Implikasi dari temuan ini sangat luas, tidak hanya bagi perusahaan yang terlibat, tetapi juga bagi tata kelola lingkungan dan iklim investasi di Indonesia. Kementerian Lingkungan Hidup bertekad untuk tidak ragu menjatuhkan sanksi administratif, penyegelan, hingga penutupan operasi. Selain itu, kementerian akan menjajaki gugatan perdata terkait kerusakan lingkungan dan, jika kerusakan terbukti serius, akan diajukan tuntutan pidana. Ini menandai peningkatan keseriusan pemerintah dalam menegakkan hukum lingkungan terhadap pelaku perusakan.

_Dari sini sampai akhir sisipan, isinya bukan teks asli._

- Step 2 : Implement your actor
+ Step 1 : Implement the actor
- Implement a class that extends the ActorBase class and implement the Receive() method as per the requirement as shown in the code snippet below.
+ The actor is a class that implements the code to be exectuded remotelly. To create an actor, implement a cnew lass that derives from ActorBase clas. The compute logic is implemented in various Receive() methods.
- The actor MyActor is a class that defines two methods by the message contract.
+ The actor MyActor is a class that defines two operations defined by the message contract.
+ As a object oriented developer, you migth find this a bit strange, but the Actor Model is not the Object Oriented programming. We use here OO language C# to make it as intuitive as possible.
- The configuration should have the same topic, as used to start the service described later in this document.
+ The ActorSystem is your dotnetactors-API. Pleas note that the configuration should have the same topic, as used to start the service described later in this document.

Namun, kalangan aktivis lingkungan menilai langkah pemerintah masih belum cukup. WALHI Kalimantan Selatan pada akhir tahun 2025 kembali menegaskan bahwa pemerintah hanya sibuk mengelola dampak bencana, seperti distribusi bantuan dan normalisasi sungai, tanpa menyentuh akar permasalahan seperti evaluasi dan pencabutan izin industri ekstraktif bermasalah. Mereka mendesak agar penegakan hukum lingkungan dijalankan secara serius dan berani, tanpa tebang pilih, serta mendesak pemerintah untuk tidak menggunakan dana rakyat untuk pemulihan kerusakan lingkungan yang diakibatkan oleh korporasi. Kerusakan infrastruktur akibat aktivitas pertambangan, seperti jalan negara yang longsor, menambah beban kerugian negara. Kebijakan tata ruang yang kerap mengorbankan daya dukung lingkungan demi kepentingan modal juga menjadi sorotan. Perusahaan yang terbukti melanggar diyakini harus dikenakan sanksi pidana untuk menimbulkan efek jera dan memastikan pemulihan kawasan hutan yang rusak.

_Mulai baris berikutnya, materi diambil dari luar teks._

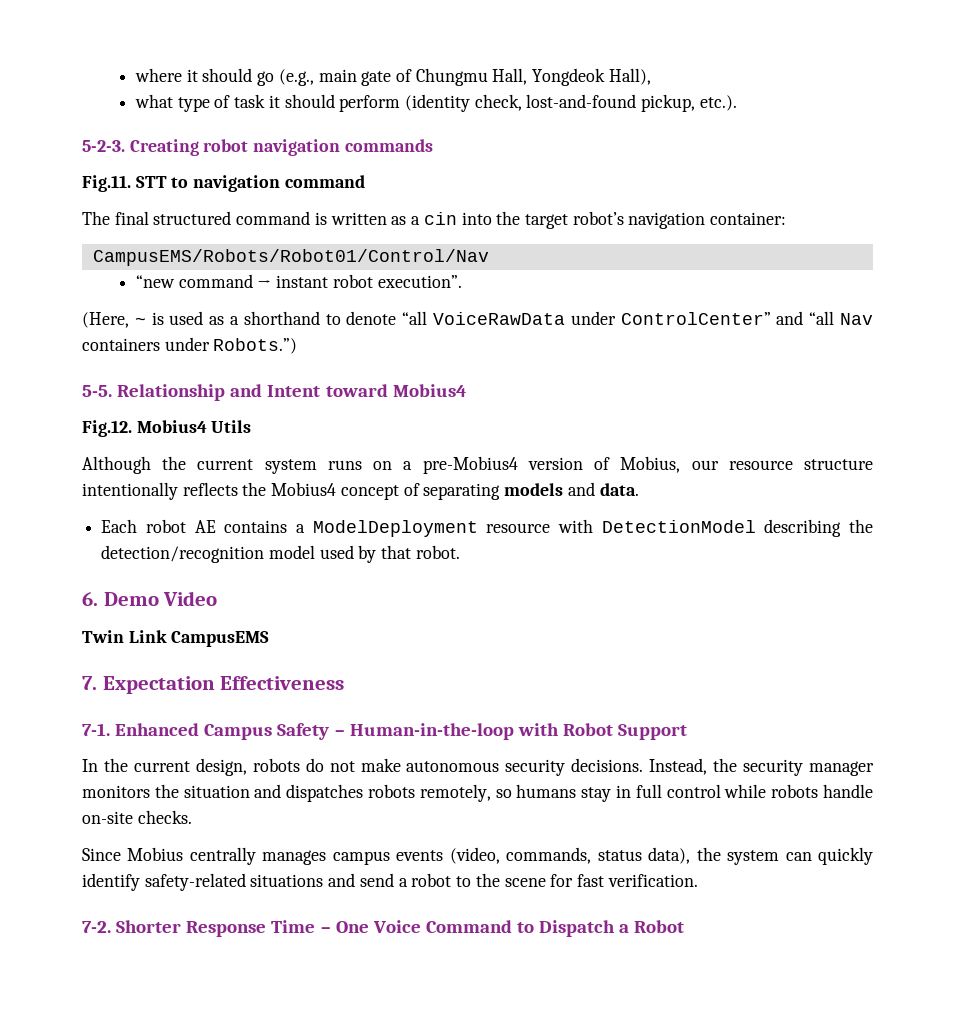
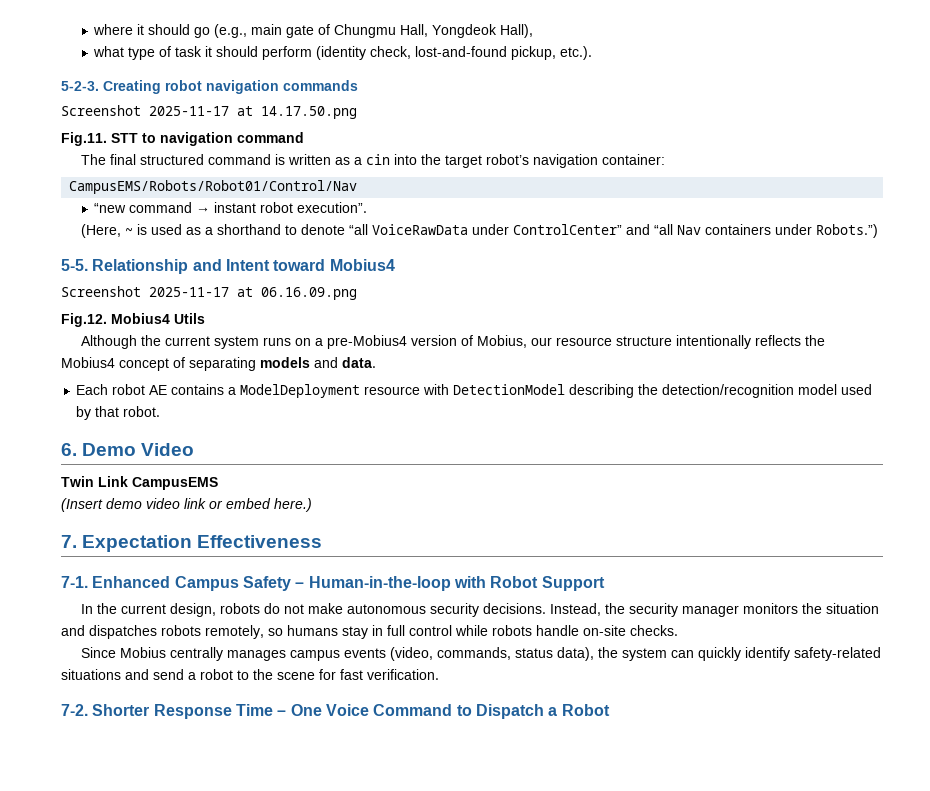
+ Screenshot 2025-11-17 at 14.17.50.png
+ Screenshot 2025-11-17 at 06.16.09.png
+ (Insert demo video link or embed here.)

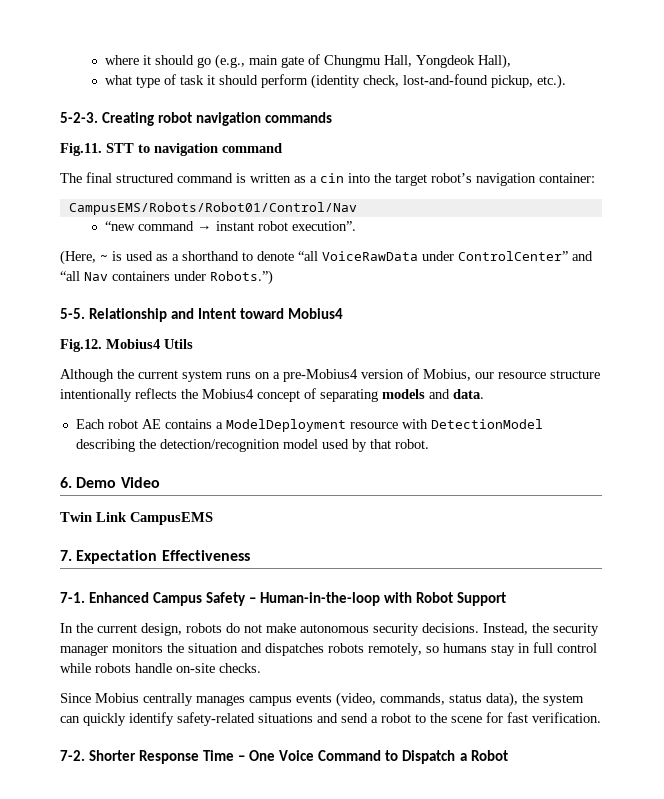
- Screenshot 2025-11-17 at 14.17.50.png
- Screenshot 2025-11-17 at 06.16.09.png
- (Insert demo video link or embed here.)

Kasus banjir Kalimantan Selatan menyoroti dilema berkelanjutan antara manfaat ekonomi jangka pendek dari industri ekstraktif dan biaya lingkungan serta sosial jangka panjang yang ditanggung masyarakat. Keputusan untuk secara ketat mengaudit dan menindak perusahaan yang melanggar akan menjadi ujian bagi komitmen pemerintah dalam menjaga keseimbangan antara pembangunan ekonomi dan kelestarian lingkungan, serta menuntut pertanggungjawaban korporasi atas "kejahatan ekologis" yang terus-menerus terjadi di wilayah yang kaya sumber daya alam ini.